The students participated in daily dives to photograph and gather the specimens during stops at the Mbili Passage and islands including Karunjou, Nigella, Toatelave, Porepore, and Mborokua, as well as the Guadalcanal, where they explored a World War II Japanese wreck.
Using a biocube, a one-cubic-foot, open-sided cube used in the field to provide a standardized, clearly defined approach to sampling; students collected more than 180 specimens. All were photographed, and the students and Dr. Meyer gathered DNA samples to help further identify the creatures upon return to the United States.

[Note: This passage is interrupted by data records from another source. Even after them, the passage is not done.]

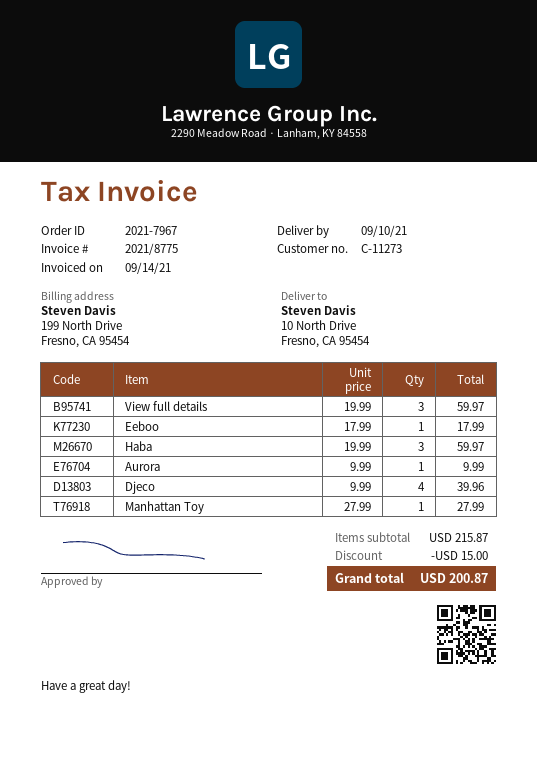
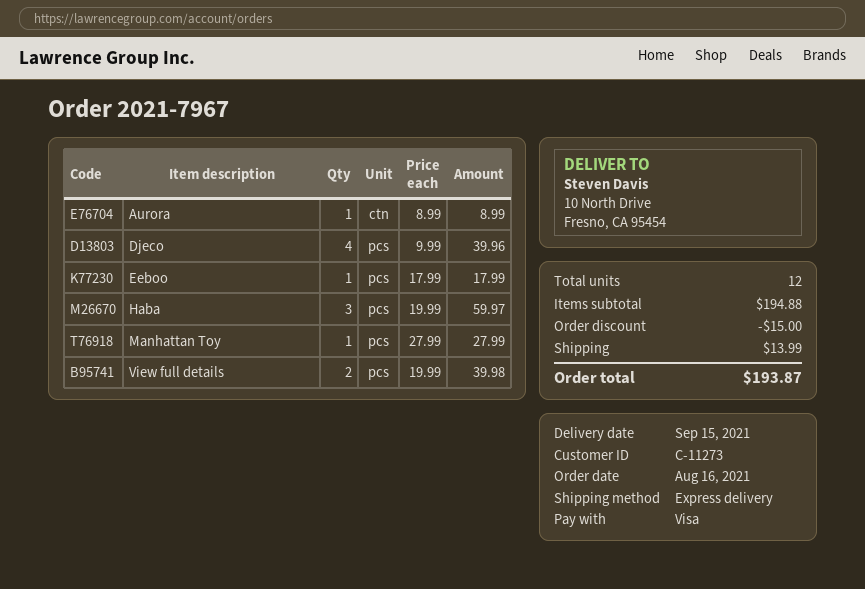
delivery date: 2021-09-10 -> 2021-09-15
View full details: 3 x 19.99 = 59.97 -> 2 x 19.99 = 39.98
Aurora: 1 x 9.99 = 9.99 -> 1 x 8.99 = 8.99
subtotal: 215.87 -> 194.88
shipping: none -> 13.99
total: 200.87 -> 193.87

The group also met up with villagers and chiefs to learn more about the Solomon Islands people and culture. They were delighted to meet with other students and take a tour with the principal at a school in Siota. They also interacted with peers at Beka Beka High School and visited Kolobaghea Village and Skull Island (named for the headhunting trophies displayed there) in the Vona Vona Lagoon.
The trip may have a significant impact on the future biodiversity studies of the Solomon Islands. To date, no baseline study of the area has been conducted, meaning that there is no recognized academic source for information about marine species in the islands. Now back at school, Ross students will continue to collaborate with scientists and marine experts to produce a field guide to the Solomon Islands that includes photos and descriptions of the species they observed.
The students who went on the trip will share information, videos, and their personal experiences at a sharing night in November.